Why do people make bold predictions of doom?

End is nigh sign; Bob Geldof

Bob Geldof has said the human race might have as little as 17 more years before "a mass extinction event". Why do people make such bold predictions of doom, asks Ben Milne.

The End is Nigh - it's a simple message, and it gets the attention (if not necessarily the belief) of the passer-by. But Live Aid organiser Geldof - who made his remark at a youth summit in South Africa - is not the first person to walk the streets with this sandwich board.

In fact, predicting the end of the world may be one of its inhabitants' oldest pastimes. It's only a matter of months since the ancient Mayan "prophecy" of 21 December 2012 passed without event. The world - and last-minute Christmas shopping - continued uninterrupted.

Religions are particularly prone to this sort of prediction. In Matthew's gospel, Jesus talks of the "return of the Son of Man", and says "but of that day and hour knoweth no man, no, not the angels of heaven, but my Father only".

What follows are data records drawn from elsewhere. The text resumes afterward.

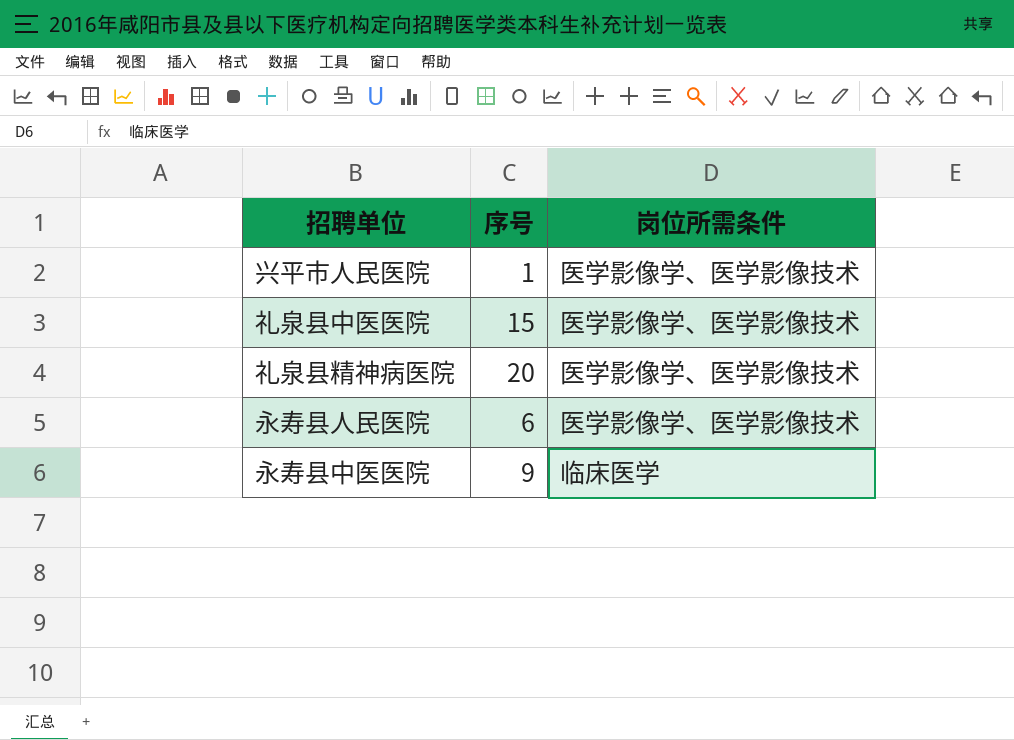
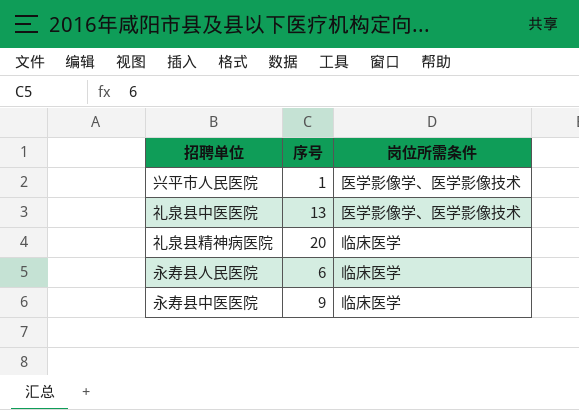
礼泉县中医医院 | 序号: 15 -> 13
礼泉县精神病医院 | 岗位所需条件: 医学影像学、医学影像技术 -> 临床医学
永寿县人民医院 | 岗位所需条件: 医学影像学、医学影像技术 -> 临床医学

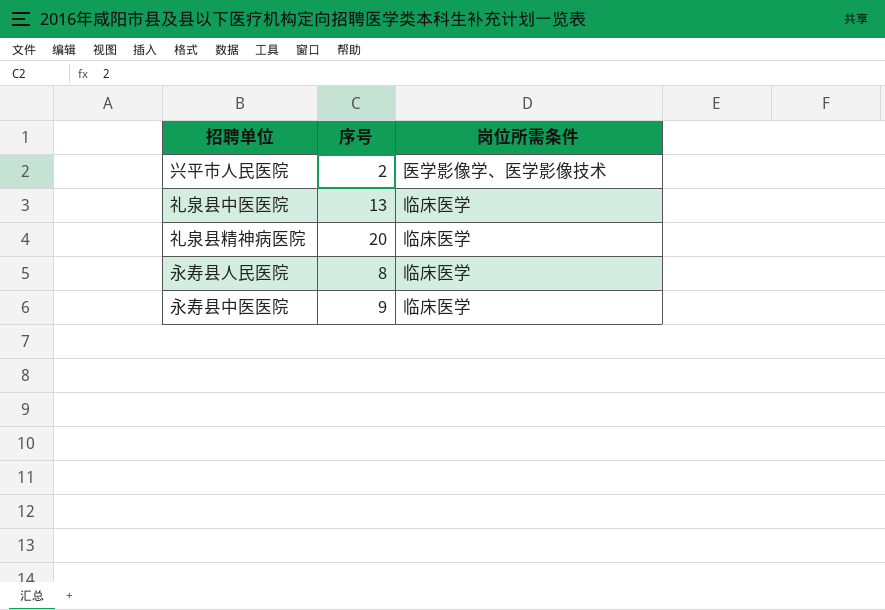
兴平市人民医院 | 序号: 1 -> 2
礼泉县中医医院 | 岗位所需条件: 医学影像学、医学影像技术 -> 临床医学
永寿县人民医院 | 序号: 6 -> 8

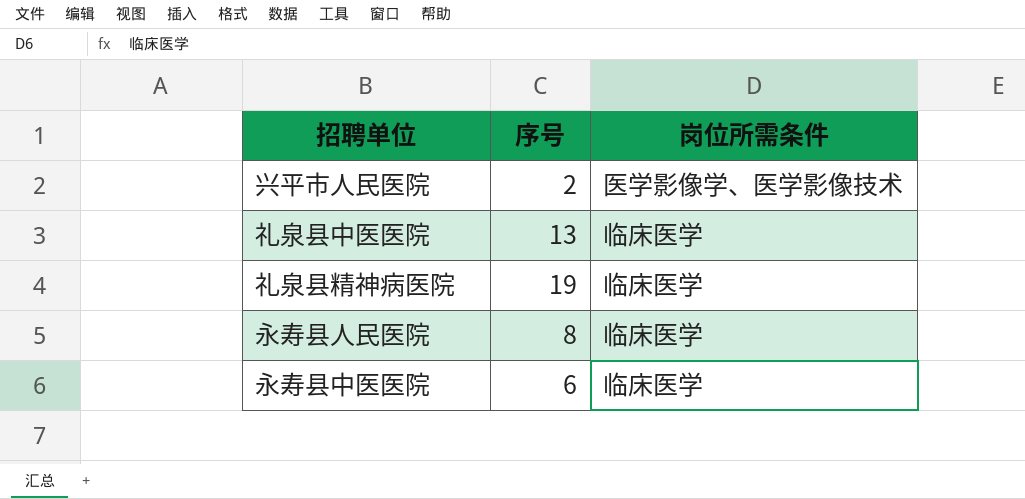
礼泉县精神病医院 | 序号: 20 -> 19
永寿县中医医院 | 序号: 9 -> 6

It's a line which has proved too tempting for second-guessing believers ever since. Jehovah's Witnesses have been accused of having made predictions for 1878, 1881, 1914, 1918, 1925, and 1975 as dates for Judgement Day. The US radio evangelist Harold Camping built up a ministry worth millions of dollars predicting that 21 May 2011 would be the big one. Camping later admitted he was probably mistaken, and donations to his ministry suffered an apocalyptic fall themselves.

But in this age of nuclear power and climate change warnings, end-of-days predictions come from all manner of sources. Independent scientist James Lovelock made apocalyptic warnings about the climate in 2006, saying that by the end of the 21st Century, billions of people would be wiped out, and the Arctic would be one of the few places remaining habitable. He later said he might have been "alarmist".

Myles Allen, who's professor of geosystem science at Oxford University, says that "competing hyperbole" is not helpful for actually understanding climate change. "People talk up the rate of climate change in reaction to other people blatantly talking down the problem... which is why we don't make an advance on policy."